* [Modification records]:
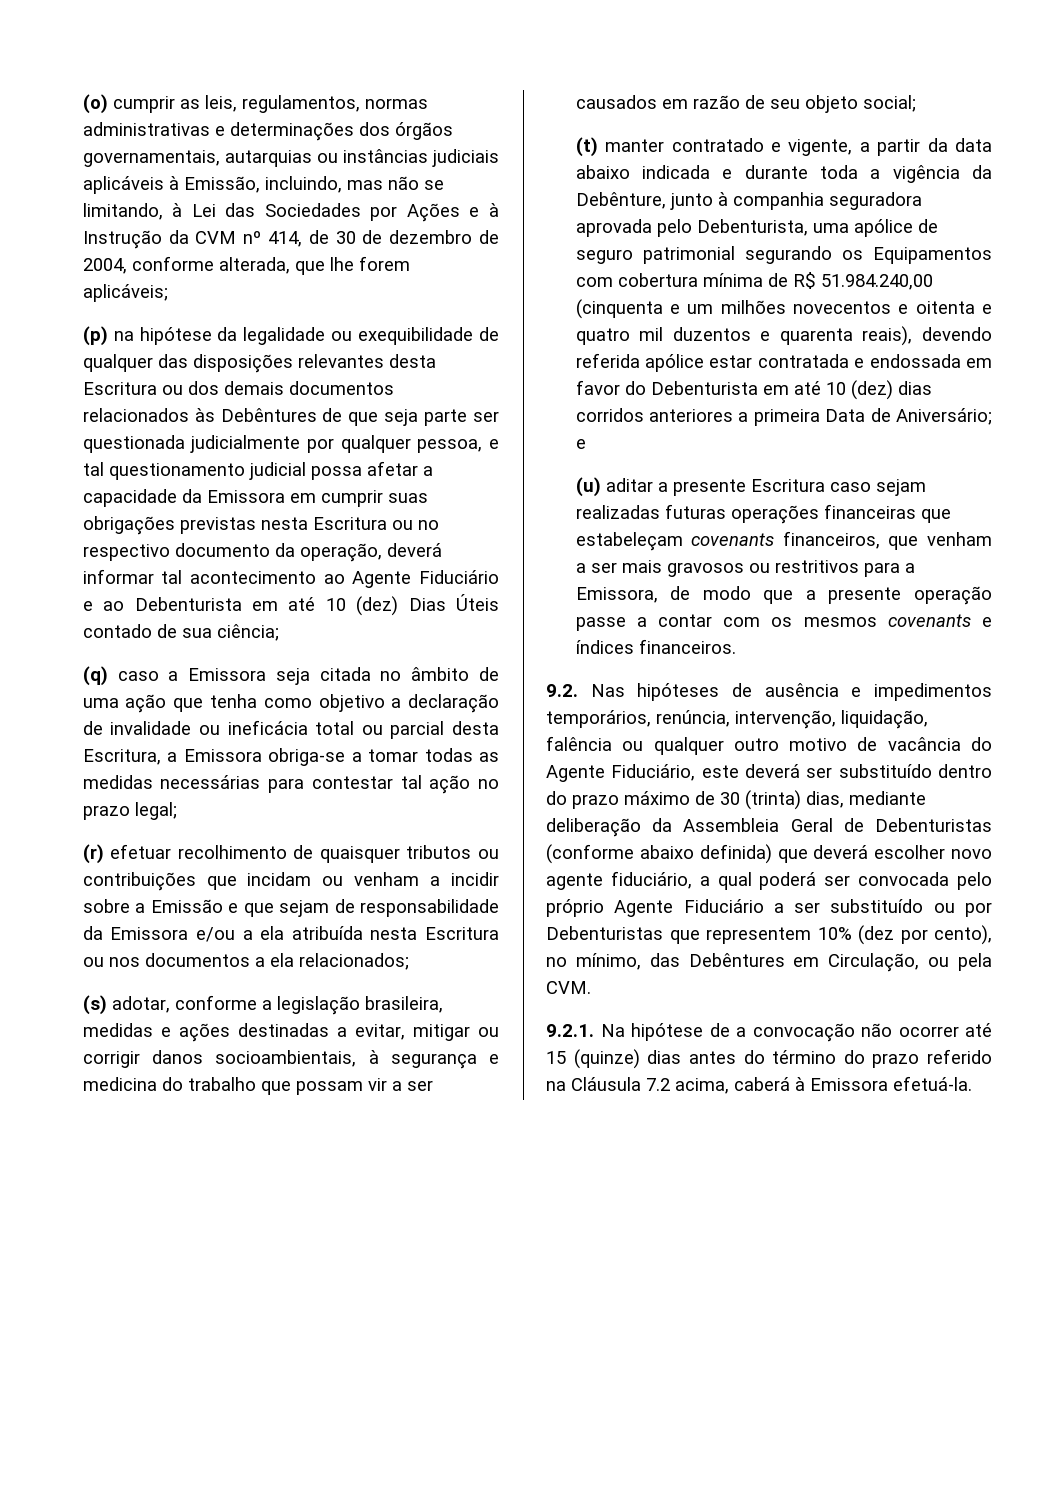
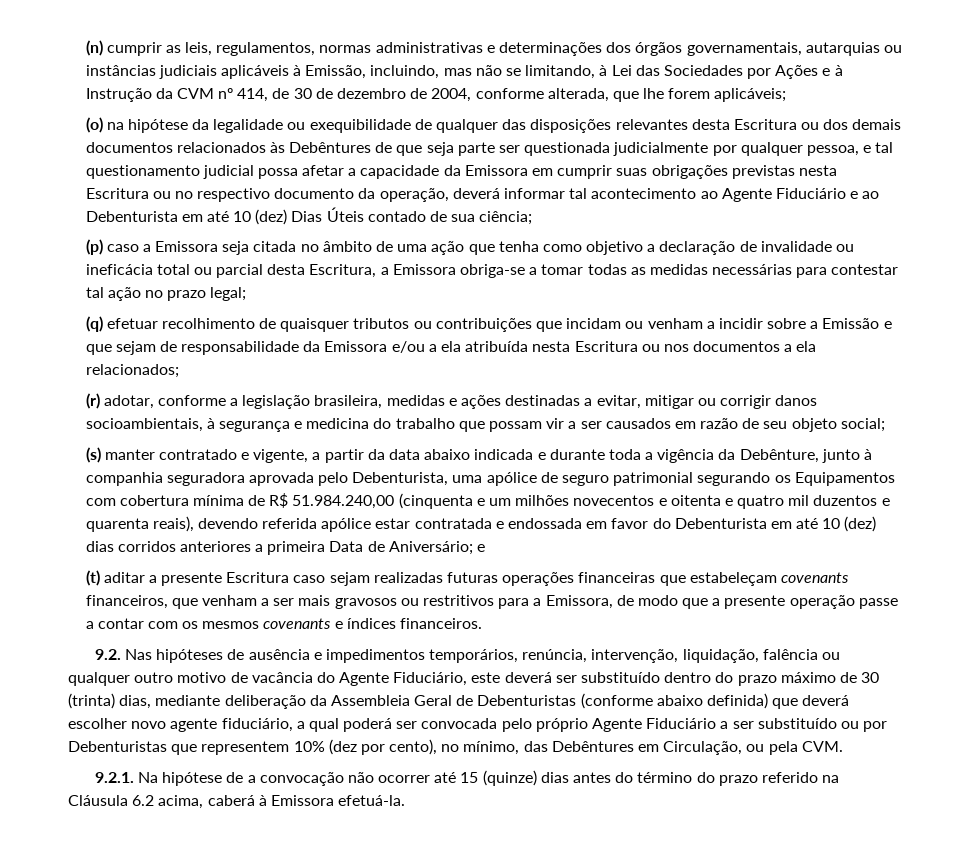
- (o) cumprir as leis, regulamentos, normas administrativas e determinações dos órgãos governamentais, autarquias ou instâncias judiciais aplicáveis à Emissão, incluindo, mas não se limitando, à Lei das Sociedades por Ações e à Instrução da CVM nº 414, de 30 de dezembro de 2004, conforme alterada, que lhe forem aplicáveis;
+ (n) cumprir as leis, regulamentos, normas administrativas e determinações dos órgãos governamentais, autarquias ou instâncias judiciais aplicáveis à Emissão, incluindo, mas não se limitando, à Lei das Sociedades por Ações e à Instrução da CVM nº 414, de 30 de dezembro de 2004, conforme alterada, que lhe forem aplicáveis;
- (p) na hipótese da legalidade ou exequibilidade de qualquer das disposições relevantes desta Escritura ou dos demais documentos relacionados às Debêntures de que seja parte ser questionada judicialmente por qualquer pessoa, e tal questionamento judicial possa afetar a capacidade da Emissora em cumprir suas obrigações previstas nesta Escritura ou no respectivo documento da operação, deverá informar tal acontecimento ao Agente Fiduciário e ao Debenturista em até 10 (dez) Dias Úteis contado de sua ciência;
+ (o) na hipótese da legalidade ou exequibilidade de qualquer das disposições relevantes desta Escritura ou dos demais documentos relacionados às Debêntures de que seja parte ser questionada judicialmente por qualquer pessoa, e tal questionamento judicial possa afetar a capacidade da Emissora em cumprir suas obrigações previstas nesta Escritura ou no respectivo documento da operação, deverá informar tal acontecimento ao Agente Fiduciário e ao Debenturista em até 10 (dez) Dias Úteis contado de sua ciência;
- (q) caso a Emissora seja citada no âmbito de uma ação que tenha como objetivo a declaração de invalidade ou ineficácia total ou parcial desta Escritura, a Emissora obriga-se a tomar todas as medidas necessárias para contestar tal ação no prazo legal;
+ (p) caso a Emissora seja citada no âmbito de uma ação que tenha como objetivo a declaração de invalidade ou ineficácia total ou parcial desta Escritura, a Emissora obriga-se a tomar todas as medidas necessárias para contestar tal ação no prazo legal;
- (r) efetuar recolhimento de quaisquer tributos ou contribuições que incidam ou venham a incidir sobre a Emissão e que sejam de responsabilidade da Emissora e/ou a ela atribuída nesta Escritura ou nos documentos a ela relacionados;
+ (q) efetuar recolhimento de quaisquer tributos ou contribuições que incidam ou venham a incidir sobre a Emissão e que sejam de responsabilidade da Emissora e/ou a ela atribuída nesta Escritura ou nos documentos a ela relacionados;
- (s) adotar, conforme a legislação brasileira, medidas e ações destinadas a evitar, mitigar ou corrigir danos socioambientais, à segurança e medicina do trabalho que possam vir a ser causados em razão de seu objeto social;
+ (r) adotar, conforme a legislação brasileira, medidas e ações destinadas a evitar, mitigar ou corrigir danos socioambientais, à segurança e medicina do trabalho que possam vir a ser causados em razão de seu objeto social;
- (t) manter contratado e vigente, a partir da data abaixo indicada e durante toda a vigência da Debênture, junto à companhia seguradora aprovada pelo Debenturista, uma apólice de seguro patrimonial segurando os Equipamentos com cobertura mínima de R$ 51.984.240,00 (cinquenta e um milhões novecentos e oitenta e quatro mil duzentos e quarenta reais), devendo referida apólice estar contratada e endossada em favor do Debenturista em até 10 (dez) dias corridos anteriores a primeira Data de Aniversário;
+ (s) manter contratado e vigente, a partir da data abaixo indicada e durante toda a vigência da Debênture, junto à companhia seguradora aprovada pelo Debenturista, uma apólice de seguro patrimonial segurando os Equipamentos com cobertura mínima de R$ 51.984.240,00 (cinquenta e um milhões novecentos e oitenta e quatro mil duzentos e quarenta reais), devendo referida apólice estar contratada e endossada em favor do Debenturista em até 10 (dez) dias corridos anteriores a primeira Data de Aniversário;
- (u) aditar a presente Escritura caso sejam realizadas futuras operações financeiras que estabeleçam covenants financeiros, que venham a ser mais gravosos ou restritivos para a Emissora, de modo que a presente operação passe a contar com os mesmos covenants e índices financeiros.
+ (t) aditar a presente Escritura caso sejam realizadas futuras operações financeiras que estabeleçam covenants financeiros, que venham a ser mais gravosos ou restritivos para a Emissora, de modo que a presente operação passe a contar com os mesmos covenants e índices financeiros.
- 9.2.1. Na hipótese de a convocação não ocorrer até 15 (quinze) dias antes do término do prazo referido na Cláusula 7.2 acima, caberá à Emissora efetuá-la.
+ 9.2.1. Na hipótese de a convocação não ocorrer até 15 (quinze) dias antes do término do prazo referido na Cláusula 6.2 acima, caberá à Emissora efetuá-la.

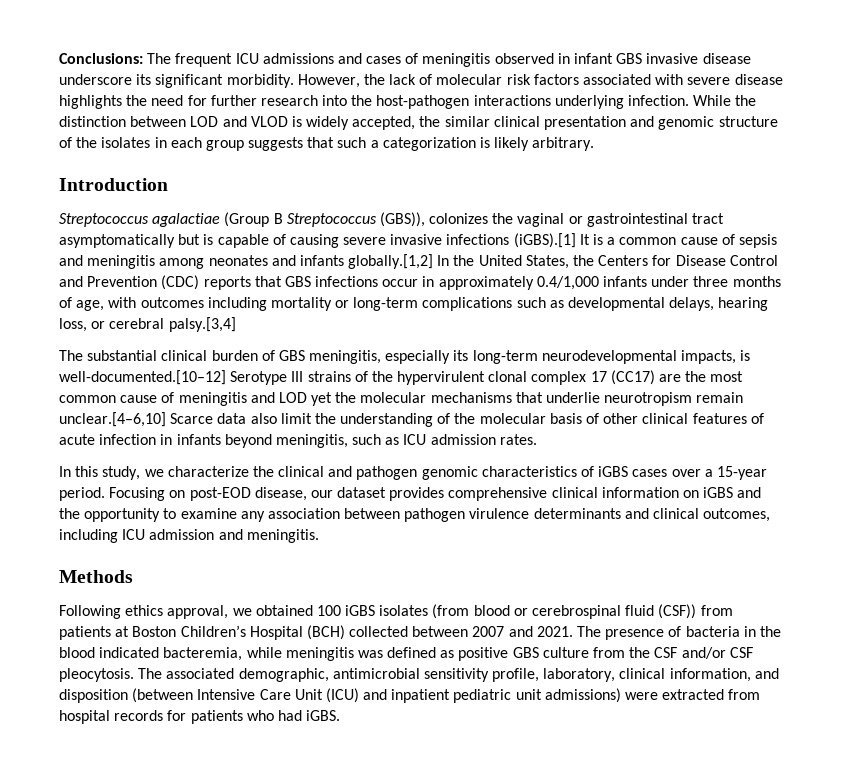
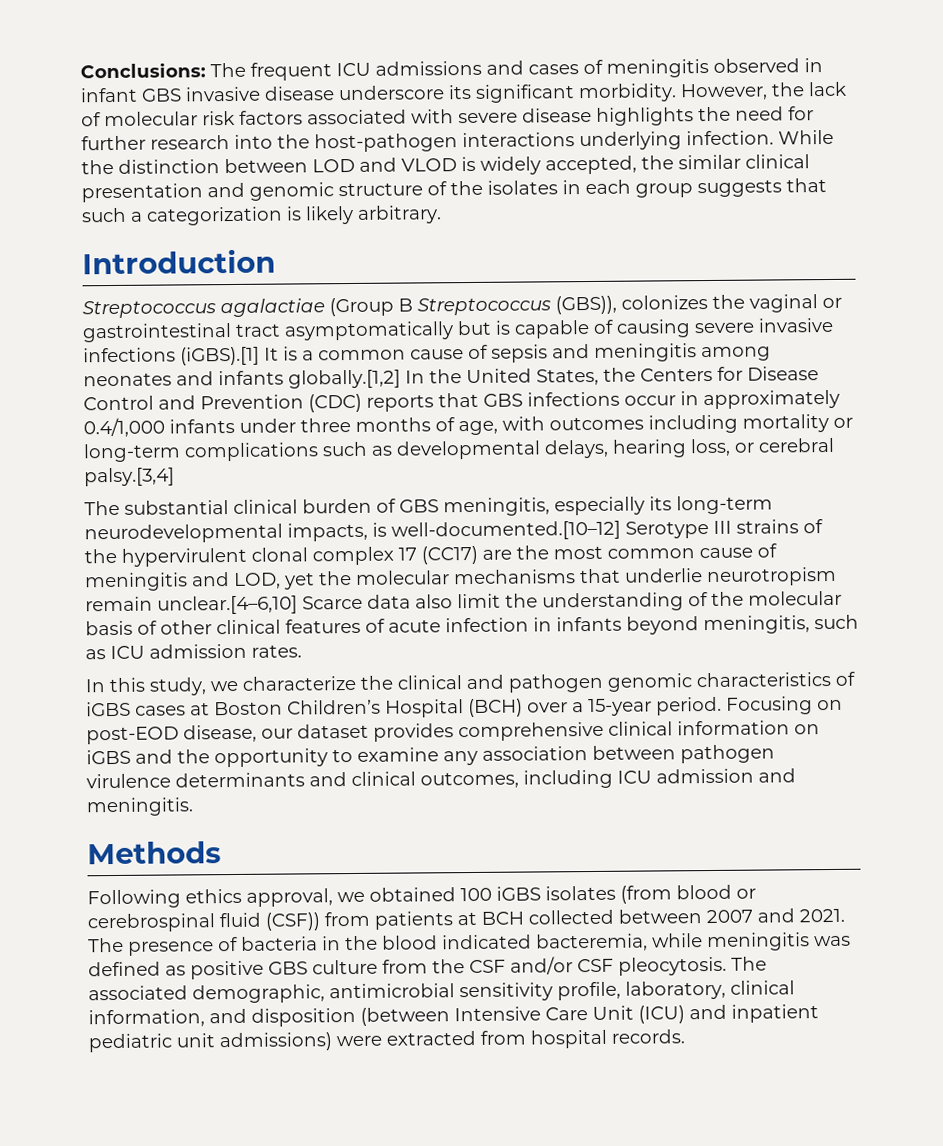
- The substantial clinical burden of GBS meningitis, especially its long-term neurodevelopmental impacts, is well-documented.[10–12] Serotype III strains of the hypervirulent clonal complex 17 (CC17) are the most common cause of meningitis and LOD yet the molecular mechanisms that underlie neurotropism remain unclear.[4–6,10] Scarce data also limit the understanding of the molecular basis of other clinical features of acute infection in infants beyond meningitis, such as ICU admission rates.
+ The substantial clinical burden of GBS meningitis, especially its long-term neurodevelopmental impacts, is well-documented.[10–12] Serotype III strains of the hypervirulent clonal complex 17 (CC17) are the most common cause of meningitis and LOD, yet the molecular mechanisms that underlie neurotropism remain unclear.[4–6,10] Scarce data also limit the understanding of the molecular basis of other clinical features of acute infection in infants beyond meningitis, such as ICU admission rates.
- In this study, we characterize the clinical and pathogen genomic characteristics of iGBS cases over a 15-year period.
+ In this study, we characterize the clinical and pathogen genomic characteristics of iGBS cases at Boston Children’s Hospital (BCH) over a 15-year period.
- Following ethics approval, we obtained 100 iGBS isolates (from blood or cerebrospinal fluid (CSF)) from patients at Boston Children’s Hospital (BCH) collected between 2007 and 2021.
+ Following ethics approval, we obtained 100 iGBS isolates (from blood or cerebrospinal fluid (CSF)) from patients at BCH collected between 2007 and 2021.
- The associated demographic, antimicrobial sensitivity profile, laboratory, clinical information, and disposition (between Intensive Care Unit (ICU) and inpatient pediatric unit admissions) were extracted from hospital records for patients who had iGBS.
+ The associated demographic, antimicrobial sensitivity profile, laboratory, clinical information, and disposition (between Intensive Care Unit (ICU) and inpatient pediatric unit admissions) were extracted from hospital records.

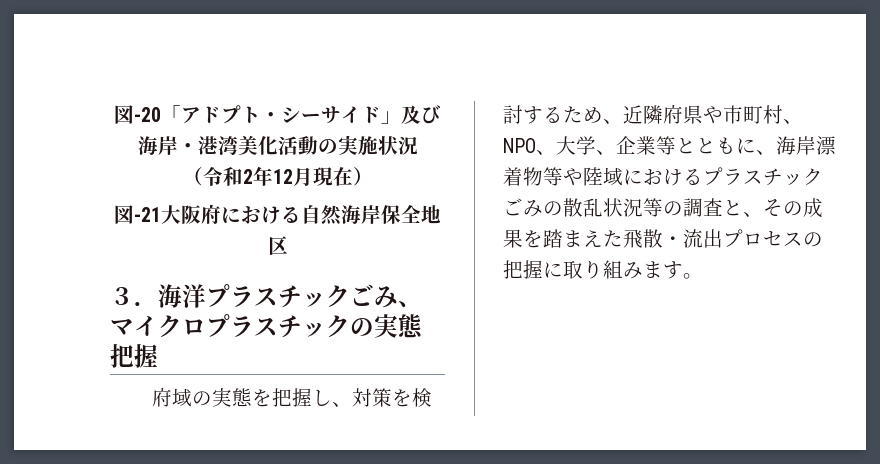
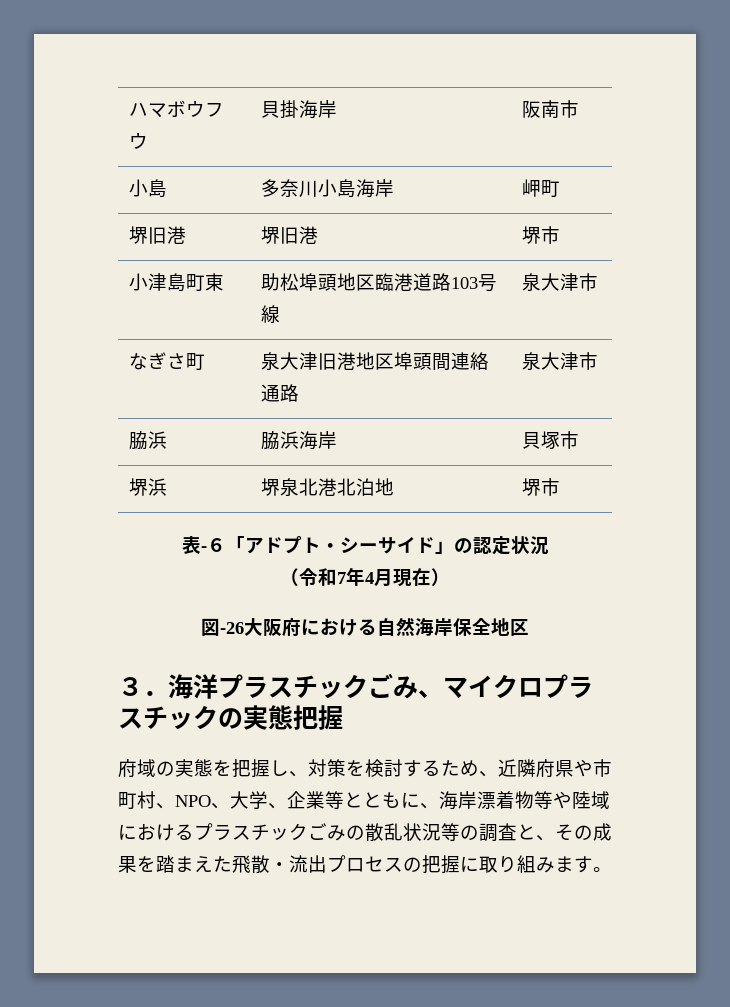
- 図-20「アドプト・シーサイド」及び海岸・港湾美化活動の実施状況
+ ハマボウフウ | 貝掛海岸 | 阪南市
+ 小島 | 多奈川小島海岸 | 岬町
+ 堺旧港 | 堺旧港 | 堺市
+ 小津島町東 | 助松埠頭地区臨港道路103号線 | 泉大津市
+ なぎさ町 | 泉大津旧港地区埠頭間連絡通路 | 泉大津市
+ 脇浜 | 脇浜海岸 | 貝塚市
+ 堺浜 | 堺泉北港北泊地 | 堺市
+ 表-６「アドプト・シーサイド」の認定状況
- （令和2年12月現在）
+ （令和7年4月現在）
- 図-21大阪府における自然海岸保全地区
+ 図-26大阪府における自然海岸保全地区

* [What is required]: Starting at the line that contains "BCH collected between 2007 and 2021." and stopping after the line that contains "- The associated", write out every line exactly as it appears above, and no other line.

* [Task response]:
+ Following ethics approval, we obtained 100 iGBS isolates (from blood or cerebrospinal fluid (CSF)) from patients at BCH collected between 2007 and 2021.
- The associated demographic, antimicrobial sensitivity profile, laboratory, clinical information, and disposition (between Intensive Care Unit (ICU) and inpatient pediatric unit admissions) were extracted from hospital records for patients who had iGBS.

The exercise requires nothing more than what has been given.